2-10【クラウ姉さんの本気3】
◇クラウ姉さんの本気3◇
現場は混乱しているようだった。
兵士たちの叫び声、怒号と言ってもいい。
いきなり消えた焚火に驚き叫ぶ者、周りを警戒する者、奴隷たちを盾にしようとする者。
反応は様々だったけれど……あの光の柱に、多くの者が注視しているようだった。
「……貴様らっ!!そこに固まっていろ!動くんじゃないぞっ!いいなぁ!!」
私たち三人は、無言で頷く事しか出来ない。
一人は頼りないし、一人は全てを諦めている。
このままでは駄目だわ……私一人でここから逃げられるようなら、とっくに街に帰っているのだから。
「――誰か……」
求めていたんだと思う。
誰かに――助けてもらえることを。
望んでいたんだと思う。
その出会いが――運命であって欲しいと。
◇
さてと、【クラウソラス】の光を探って、敗残兵たちがこっちに来た。
数は……十五、ちっ!……全員来なかったわね。
でも、二人ならミオでも何とかなるわよね……私の弟なんだから。
「――そこの女っ!!何者だっ!」
早速大きな声で叫ぶ男の兵士……位置を教えてあげますって言っているようなものだわ。
それも一塊になって?……暗いから?夜目になれてないのかしら?
「そっちこそ、こんな辺境の村の周辺でいったい何をしているのかしら……?」
私は、唯一兜を被っている男に言う。
多分、この男が隊長なのだろう……なんて分かりやすいのかしら。
「我々は……【テゲル】の正規兵だ。貴様は、近くの村……【サディオーラス帝国】の者なのか?」
国に所属している訳じゃないけれど、村はそうね。
「ええ。そうよ……怪しい一団を見かけたから、様子を見ていたのだけど。どうやら村に向かってきそうだったから……注意させて貰いに来たわ」
本当は斬る気満々だけどね。
だから、そっちから仕掛けて来てくれない?
私も中身は日本人……正当防衛の理由を、何んとなくだけど探しちゃうのよね。
「おい、近くに村があるなら」
「ああ。協力させればいいな」
「隊長。今、ドーンが回り込んでいます」
小声で何を。
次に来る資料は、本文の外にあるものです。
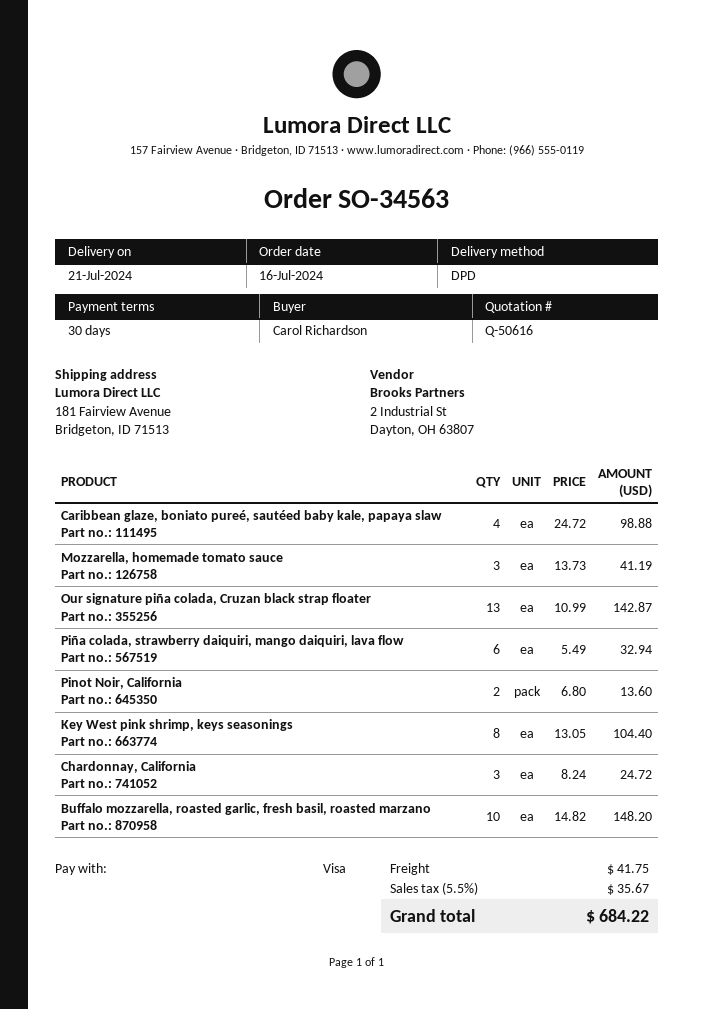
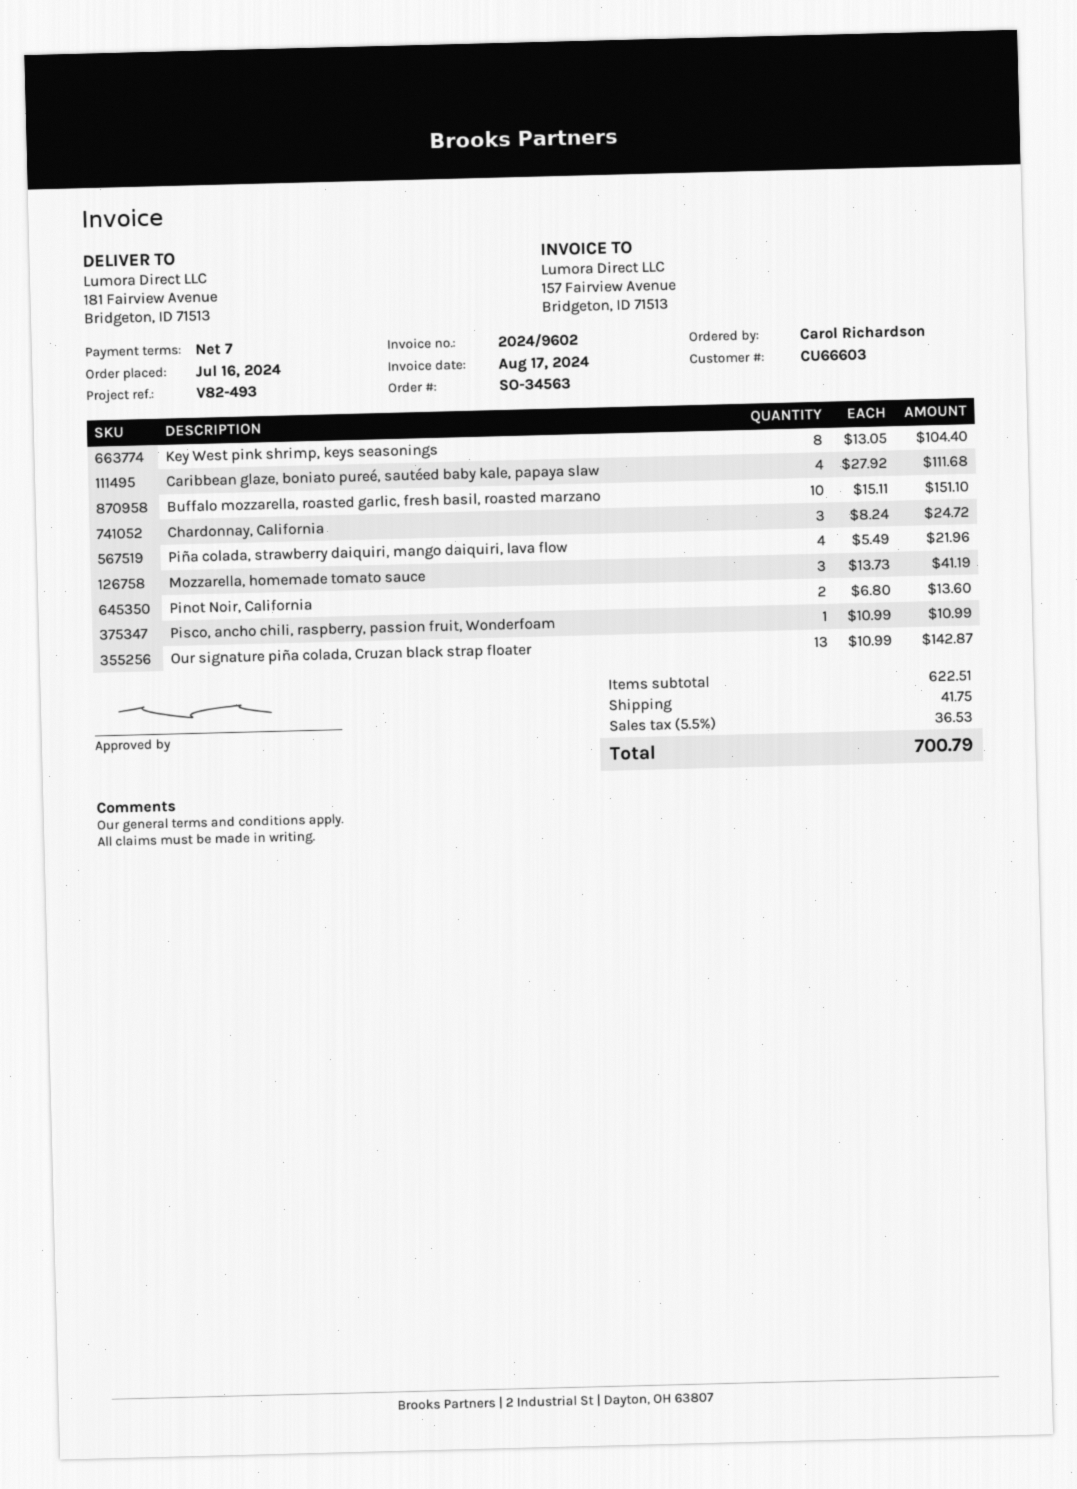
payment terms: 30 days -> 7 days
Caribbean glaze, boniato pureé, sautéed baby kale, papaya slaw: 4 x 24.72 = 98.88 -> 4 x 27.92 = 111.68
Piña colada, strawberry daiquiri, mango daiquiri, lava flow: 6 x 5.49 = 32.94 -> 4 x 5.49 = 21.96
Buffalo mozzarella, roasted garlic, fresh basil, roasted marzano: 10 x 14.82 = 148.20 -> 10 x 15.11 = 151.10
Pisco, ancho chili, raspberry, passion fruit, Wonderfoam: none -> 1 x 10.99 = 10.99
tax: 5.5% = 35.67 -> 5.5% = 36.53
total: 684.22 -> 700.79

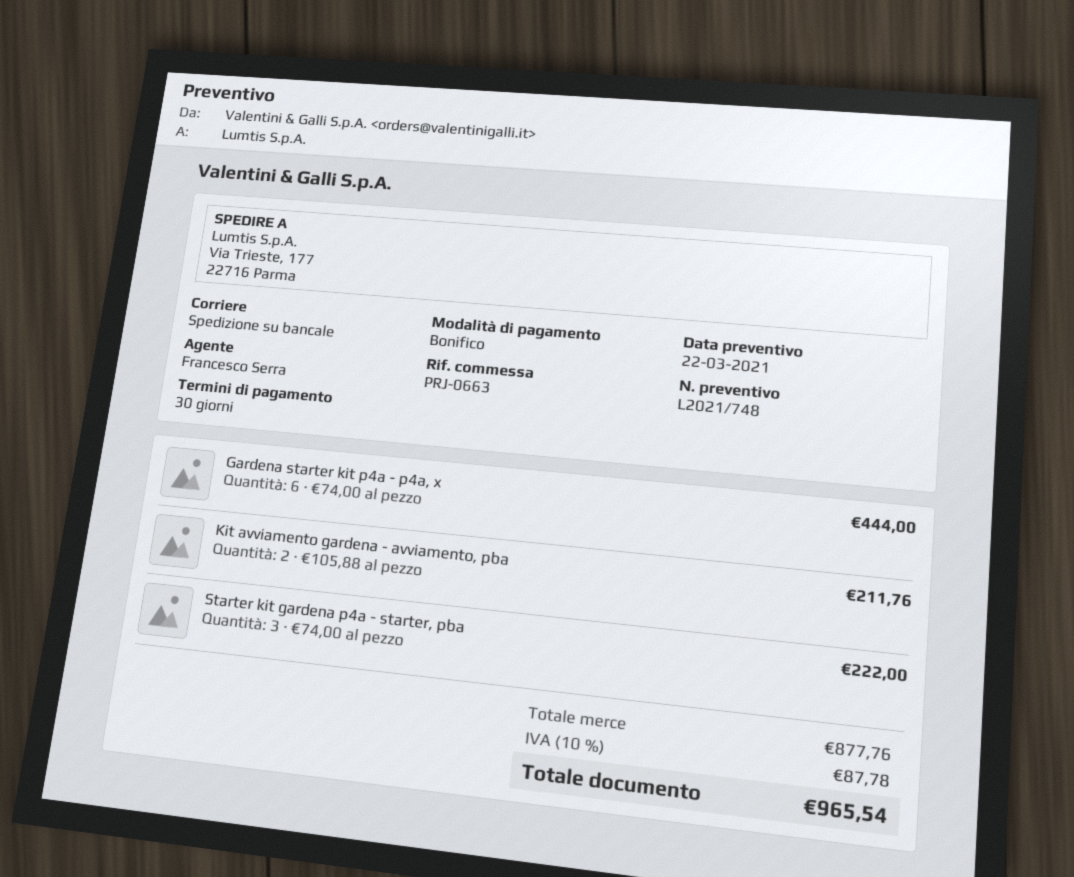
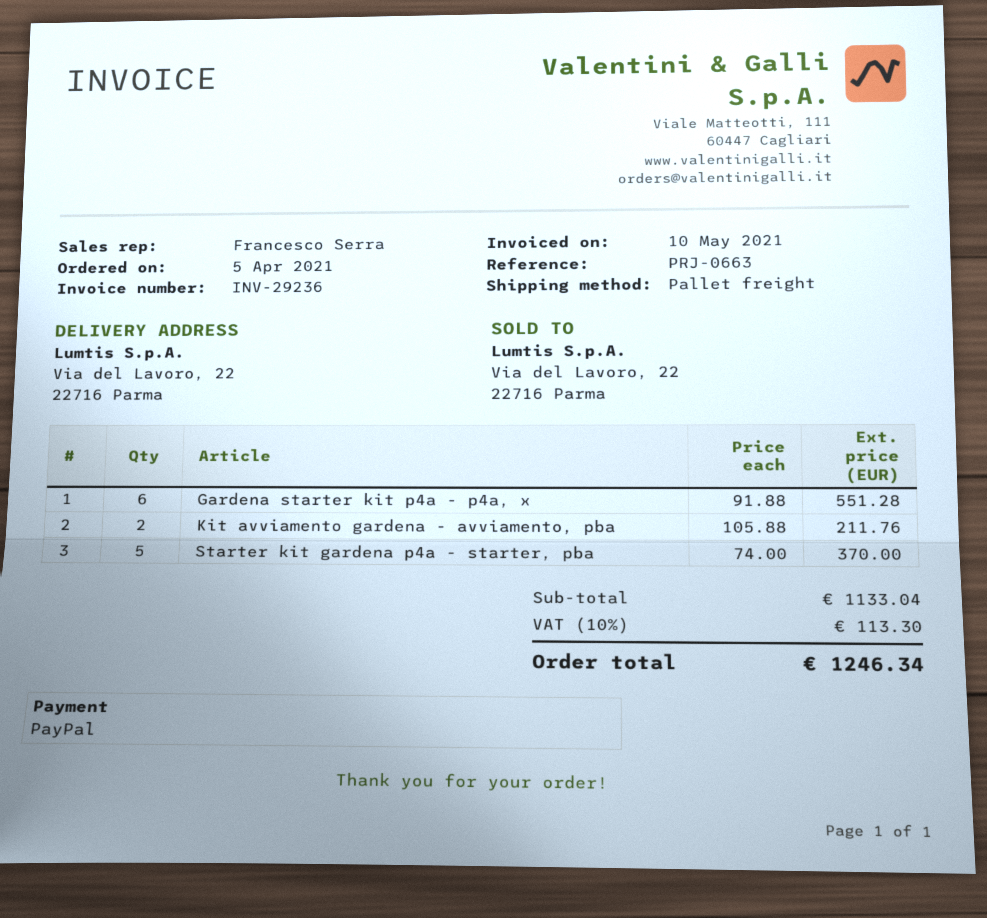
payment method: bank transfer -> PayPal
ship to: Via Trieste, 177, 22716 Parma -> Via del Lavoro, 22, 22716 Parma
Gardena starter kit p4a - p4a, x: 6 x 74.00 = 444.00 -> 6 x 91.88 = 551.28
Starter kit gardena p4a - starter, pba: 3 x 74.00 = 222.00 -> 5 x 74.00 = 370.00
subtotal: 877.76 -> 1133.04
tax: 10% = 87.78 -> 10% = 113.30
total: 965.54 -> 1246.34

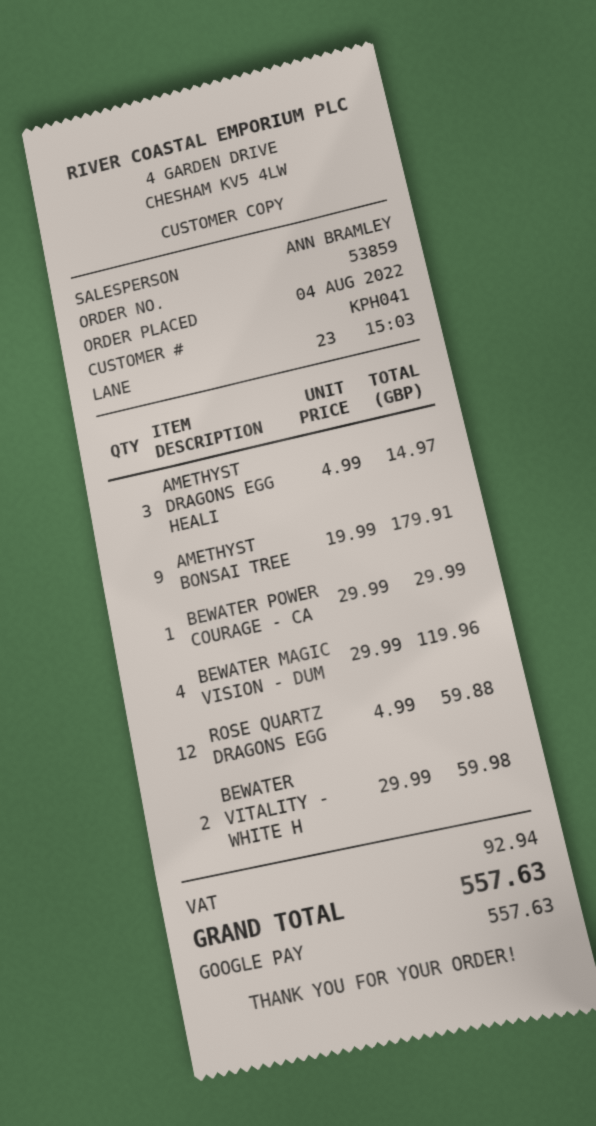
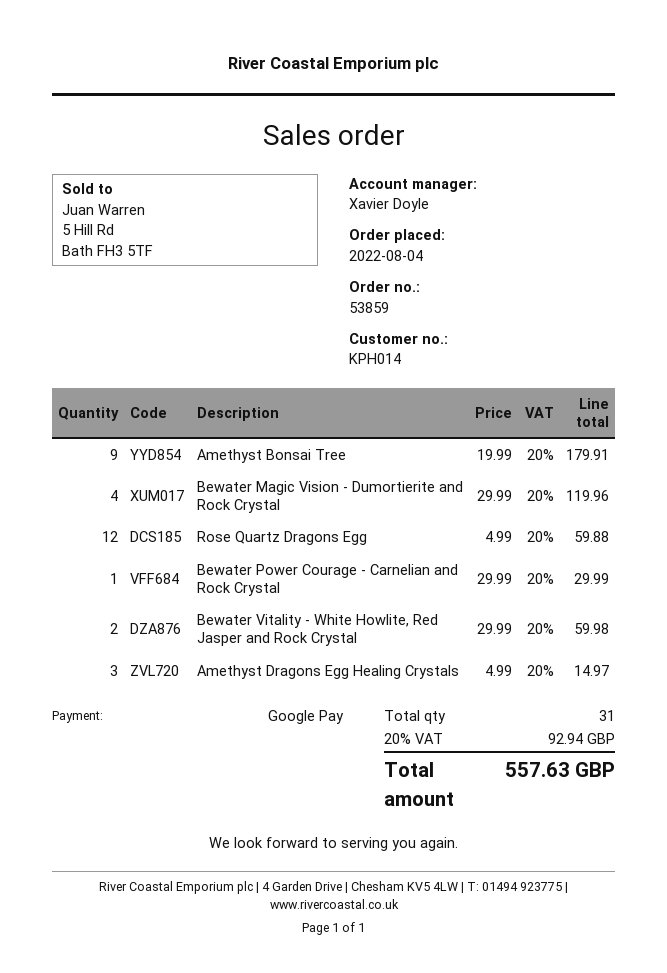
customer number: KPH041 -> KPH014
sales rep: ANN BRAMLEY -> Xavier Doyle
どうせ素直に従う気は無いのでしょうし、さっさと――
「――っ!」
「ちっ!!鋭いガキだっ!!囲めっ!!」
回り込んでた?音が無かったけど。
まぁ、別にいいけど。
「これで正当防衛は成立ね」
「――何っ!?」
私は、一番近くの大木目掛けて、【クラウソラス】を振るった。
勿論、魔法の剣は物理をすり抜ける。
兵士たちには、ただ木に向かって剣を振ったようにしか見えなかっただろう。
しかし、私が狙ったのは……木の裏に隠れた一人の兵士だ。
「――がぁっ!!」
短く声を発して、ドサリ――と音が鳴った。
今頃、木の裏で倒れているだろう。死んではいないと思うわよ?
威力は極力抑えたからね……故郷である村の近くで人を殺めるだなんて、出来る訳ないのだから。